Encryptying a removeable drive on Linux

Recent versions of Linux provide easy support for encrypted external drives.
If you store data on a removeable USB device you should consider encrypting
the data assuming it is something you do not wish anyone to view should the
drive be lost. Remember that you must remember the password or you will
be unable to view the data - consider this if you put the device on a shelf for a
few years.

This quick guide describes encrypting a drive by making use of the Linux
device mapper and luks (Linux Unified Key Setup). This woks on Ubuntu 10.04
and later versions. (Perhaps earlier versions as well, only tested with 10.04 and

Note: To encrypt a single file consider the bcrypt utility.

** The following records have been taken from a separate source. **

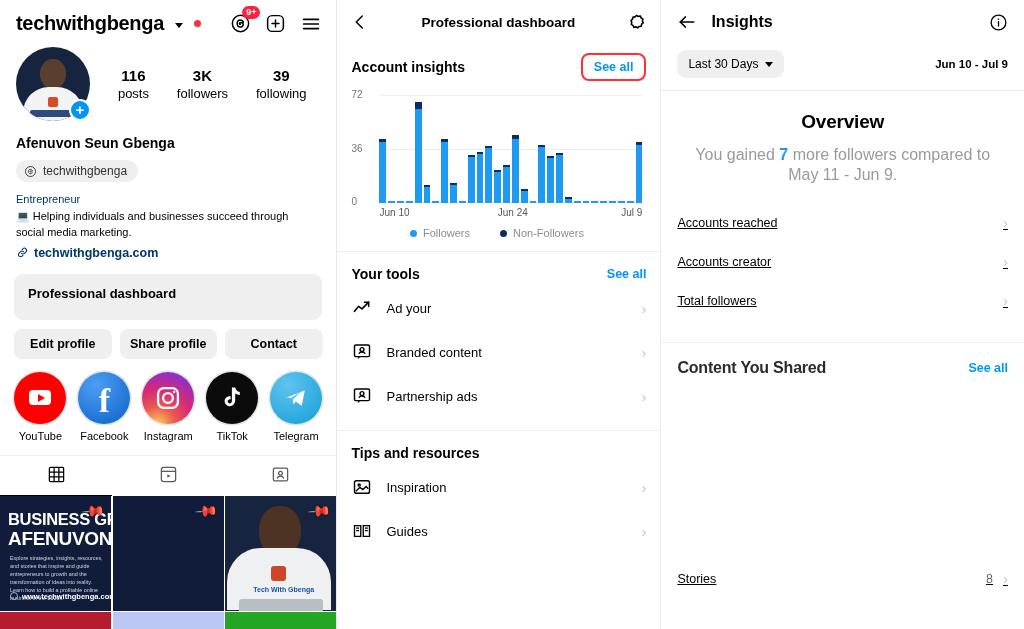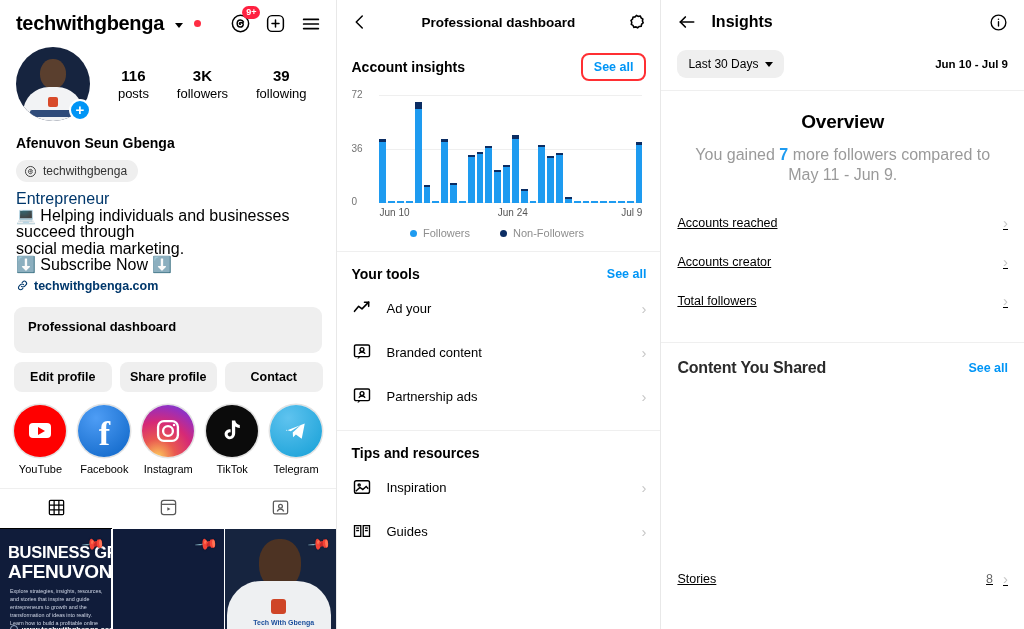--- a/index.html
+++ b/index.html
@@ -72,21 +72,21 @@
   .stat-lbl { font-size: 13px; color: #000; line-height: 17px; }
 
   .l-name {
     font-size: 14px; font-weight: 700; color: #000; padding: 14px 16px 0 16px;
   }
   .threads-chip {
     display: inline-flex; align-items: center; gap: 6px; margin: 9px 0 0 16px;
     background: #efefef; border-radius: 14px; padding: 4px 11px 4px 8px;
     font-size: 12px; color: #333;
   }
-  .l-bio { padding: 9px 16px 0 16px; font-size: 16px; line-height: 16.5px; color: #000; }
+  .l-bio { padding: 9px 16px 0 16px; font-size: 11px; line-height: 16.5px; color: #000; }
   .bio-cat { color: #00376b; }
   .bio-line { display: block; }
   .l-link {
     display: flex; align-items: center; gap: 5px; padding: 5px 16px 0 16px;
     font-size: 12.5px; color: #00376b; font-weight: 600;
   }
 
   .dash-btn {
     margin: 14px 14px 0 14px; background: #efefef; border-radius: 9px;
     padding: 12px 14px; font-size: 13px; font-weight: 700; color: #000;
@@ -302,21 +302,20 @@
         <circle cx="12" cy="12" r="9.3"></circle>
         <path d="M15.4 10.3c-.5-1.5-1.8-2.3-3.4-2.3-2.3 0-3.8 1.7-3.8 4.1s1.5 4 3.6 4c1.9 0 3.1-1.1 3.3-2.8.1-1.4-.9-2.4-2.6-2.4-1 0-1.8.4-1.8 1.1 0 .6.5.9 1.1.9" stroke-linecap="round"></path>
       </svg>
       <span>techwithgbenga</span>
     </div>
 
     <div class="l-bio">
       <span class="bio-line bio-cat">Entrepreneur</span>
       <span class="bio-line">💻 Helping individuals and businesses succeed through</span>
       <span class="bio-line">social media marketing.</span>
-      <span class="bio-line">⬇️ Subscribe Now ⬇️</span>
     </div>
 
     <div class="l-link">
       <svg width="13" height="13" viewBox="0 0 24 24" fill="none" stroke="#00376b" stroke-width="2" stroke-linecap="round">
         <path d="M10 13.5a4 4 0 0 0 5.7 0l2.6-2.6a4 4 0 1 0-5.7-5.7l-1.3 1.3"></path>
         <path d="M14 10.5a4 4 0 0 0-5.7 0l-2.6 2.6a4 4 0 1 0 5.7 5.7l1.3-1.3"></path>
       </svg>
       <span>techwithgbenga.com</span>
     </div>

Install the following if not already installed:
sudo apt-get install cryptmount cryptsetup

Insert removeable drive and determine how it is mounted (look at /var/log/messages
or run mount command).

In this example we will assume the device has been mounted as /dev/sdb1
WARNING: You must use the device name for your system.
Do not use this name (sdb1) unless it is also the device on your system!

Unmount the device.
umount /dev/sdb1

Create an ext3 file system. Reserve no space for super user (-m 0) and
give the device a label (-L).

mkfs.ext3 -j -m 0 -L testdat /dev/sdb1

Create a crypto file system.
cryptsetup --verbose --verify-passphrase luksFormat /dev/sdb1

Make a place to mount the drive.
mkdir /crypt

Attach encrypted disk. Will become "/dev/mapper/crypt".
cryptsetup luksOpen /dev/sdb1 /crypt

Create a file system.
mkfs.ext3 -j -m 0 /dev/mapper/crypt

Close the device - remove mapping.
cryptsetup luksClose crypt

Remove the USB disk.
Insert the disk and Ubuntu will prompt for the password.